Blogs

Managing GraphQL at Scale

GraphQL, the query language invented by Facebook, has attracted a lot of interest as a means to conveniently access data programmatically. GraphQL structures internal services with a unified schema for data, empowering product engineers to easily grab what they want from many microservices to populate the user interfaces (UIs) they’re creating. By unifying company data into a single graph, GraphQL combines the benefits of SQL with the ubiquity of API access.

However, GraphQL does introduce some challenges when you’re trying to scale it across a large enterprise and partner ecosystem. For example, since GraphQL channels all requests through a single endpoint, security must carefully segment access to all the underlying infrastructure to avoid data overexposure. Matt DeBergalis, Apollo’s co-founder and CTO, also identified potential issues around changeability and performance when adopting a graph at scale.

As the use of GraphQL within large organizations grows, development teams will have to overcome these obstacles—especially if companies intend to productize public APIs and reuse the same single graph company-wide. I recently met with DeBergalis for an update on managing GraphQL at scale. According to DeBergalis, we’re still in the early days of the graph revolution. And, future GraphQL maturity will require more rules-based declarative architecture, efficiency improvements and the adaptability to enact agile iteration of graph schemas.

State of GraphQL Adoption

So, what is driving the rise of GraphQL? Well, DeBergalis noted three key contributing factors:

  1. Many many microservices. In recent years, there has been an explosion of microservices. These modular services can be challenging to wrangle and are often exposed inconsistently throughout a software ecosystem.
  2. The rise of omnichannel platforms. Product engineers must now port the same data across disparate devices, whether streaming in a browser or on a Peloton screen.
  3. Users expect a hefty, data-rich experience. Expectations are at an all-time high. It’s now expected that an e-commerce shop, for example, will include product recommendations, auto-fill keyword search, pricing by geography and many more advanced features.

Juggling all these factors creates a “complexity bottleneck,” DeBergalis explained.

GraphQL responds to such complexity, helping unify the backend to enable product developers to fetch precisely what their client applications require. And, GraphQL adoption took off pretty quickly, particularly among product engineering teams, DeBergalis added. GaphQL plays nicely with familiar languages and frameworks like JavaScript, React and Relay. It’s also a bit different than previous trends, with demand being driven more by the database folks; “query people are really leading the charge,” he said.

With the right technology stack, developers can add a graph layer between the underlying core APIs and the UI they are building, creating a universal API with a self-documenting schema. “For the developer, the amazing thing about GraphQL is throwing away all this boiler code,” DeBargalis said. GraphQL acts as “a foundation for tomorrow” to help deliver future business requirements, he said.

With regard to architectural styles for APIs, 94% still use REST and 31% use GraphQL, according to the 2021 State of API Report from Postman.
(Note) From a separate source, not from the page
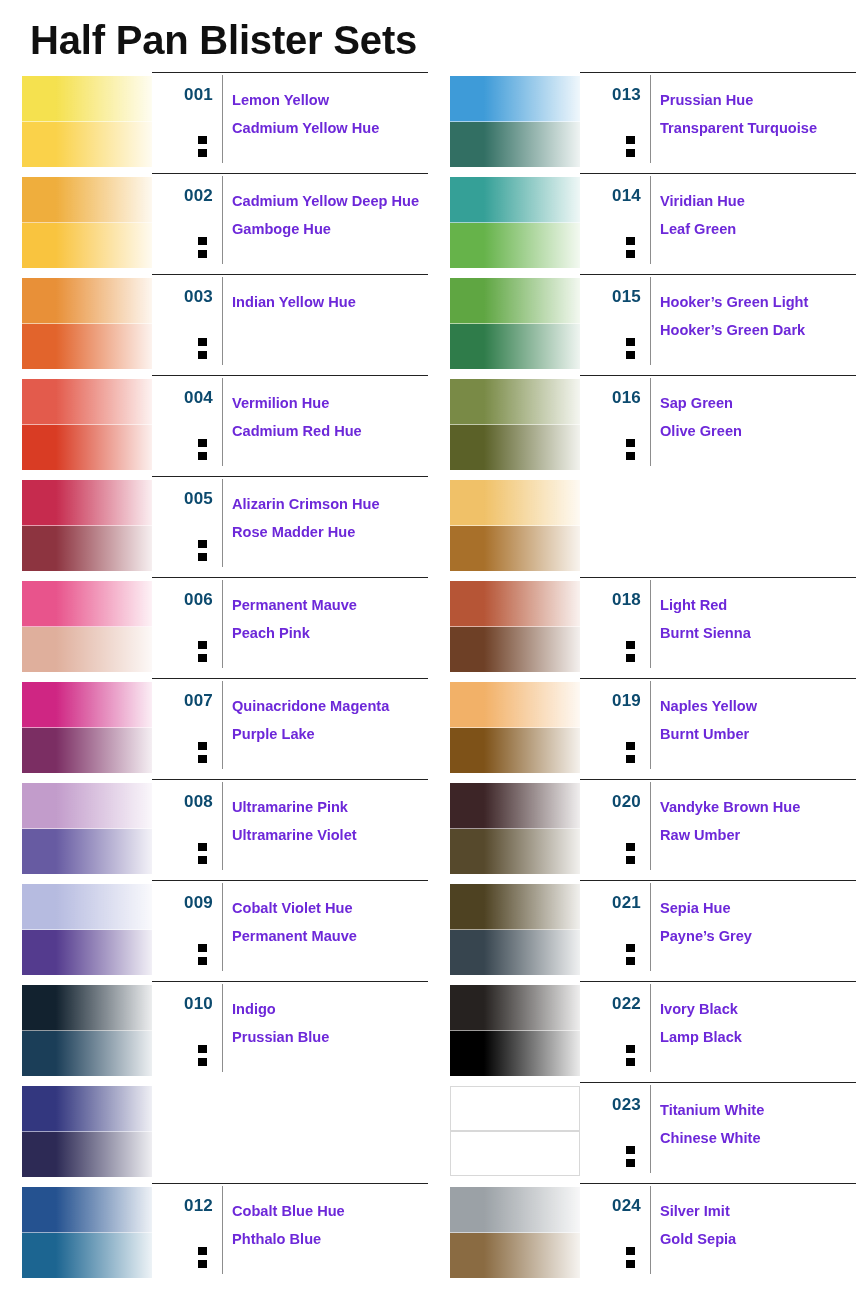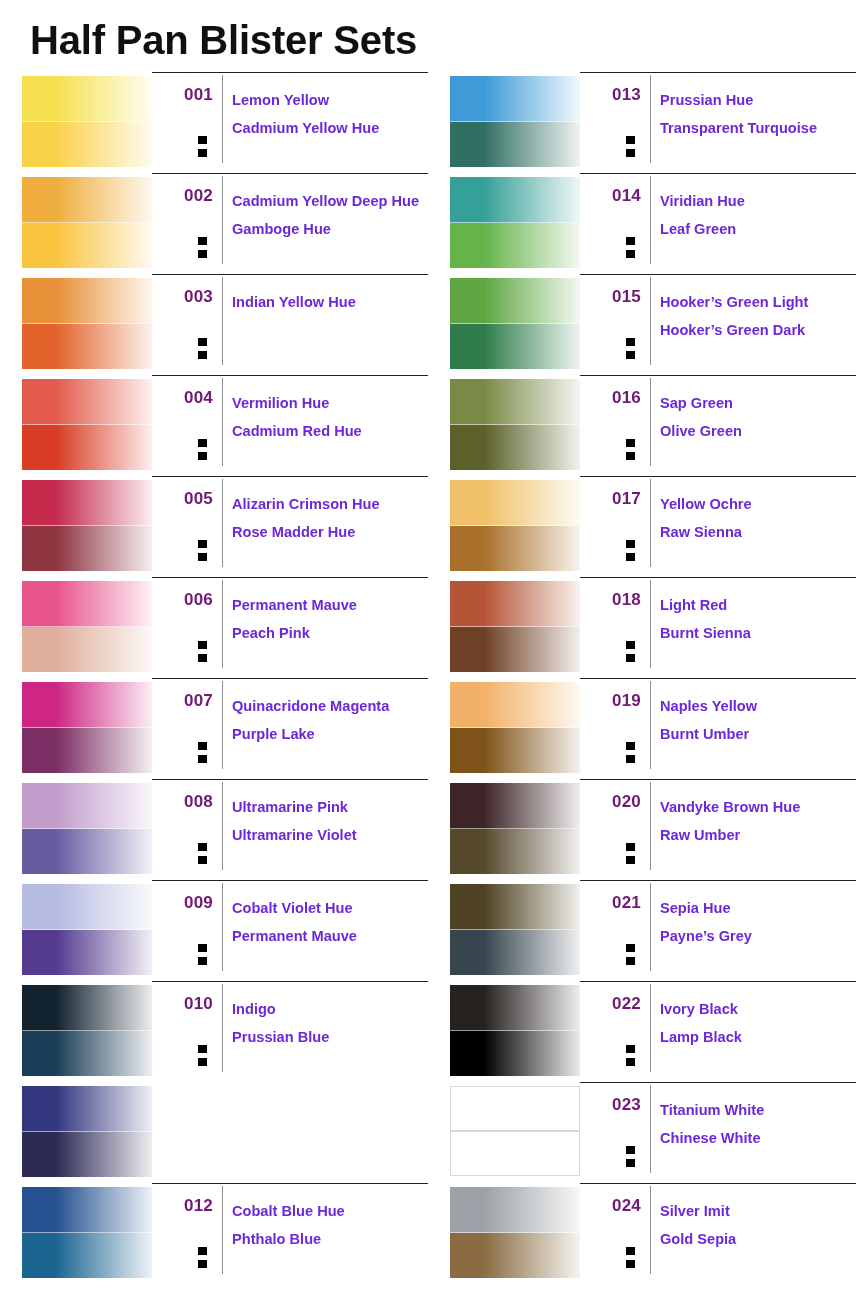"001" .code { color: #701a75 -> #0c4a6e }
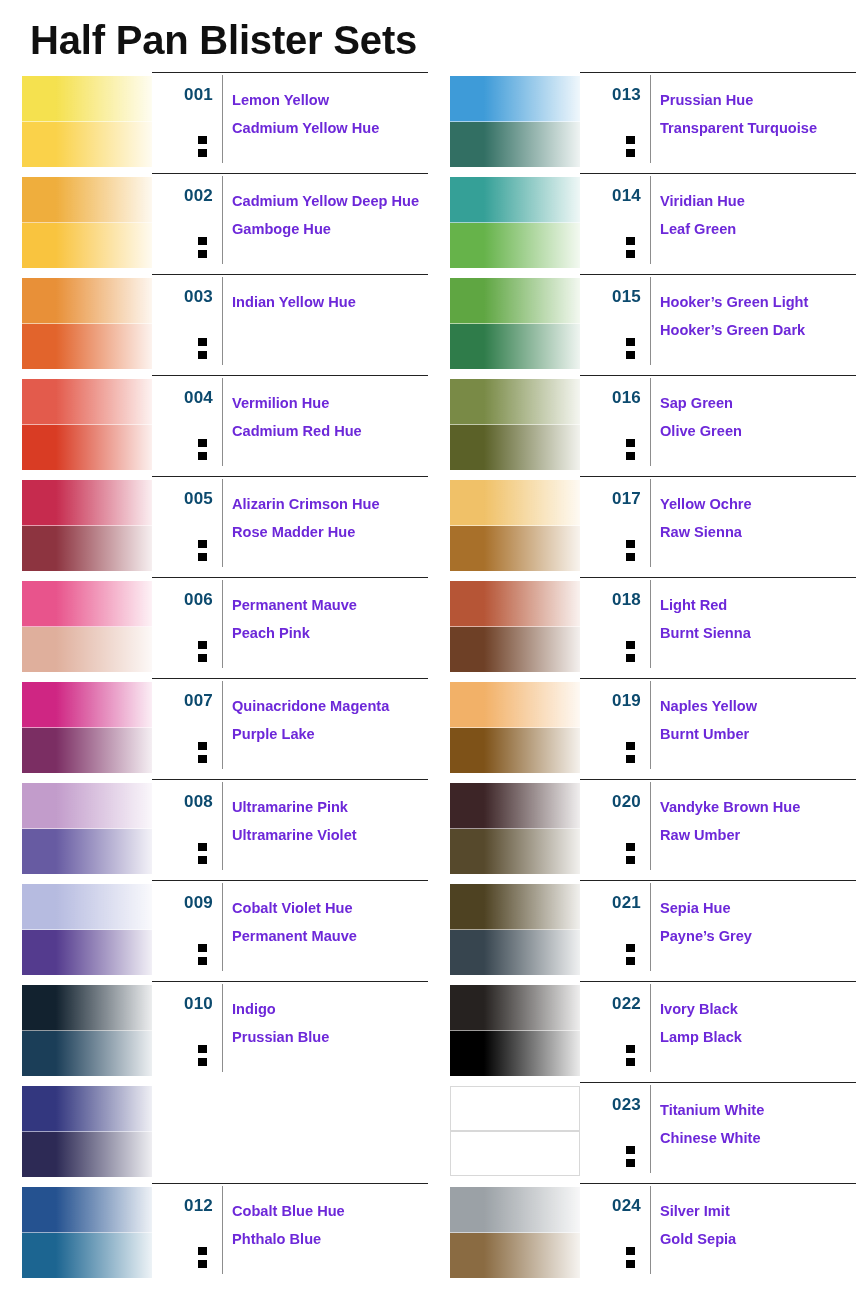"017" div.row-fields { html: <div> <div>017</div> <div> <span></span> <span></span> </div> <div></div> <div> <div>Yellow Ochre</div> <div>Raw Sienna</div> </div> </div> -> none }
Though this percentage may seem small now, GraphQL adoption is steadily growing among large companies, such as PayPal, Netflix, Shopify, GitHub and Airbnb.

Three Issues When Scaling GraphQL

Using GraphQL is like using a mobile phone. You wouldn’t want to use a different phone every time you called a different number, would you? You would rather have all your contacts accessible from the same device. Similarly, GraphQL excels the more functionality is added.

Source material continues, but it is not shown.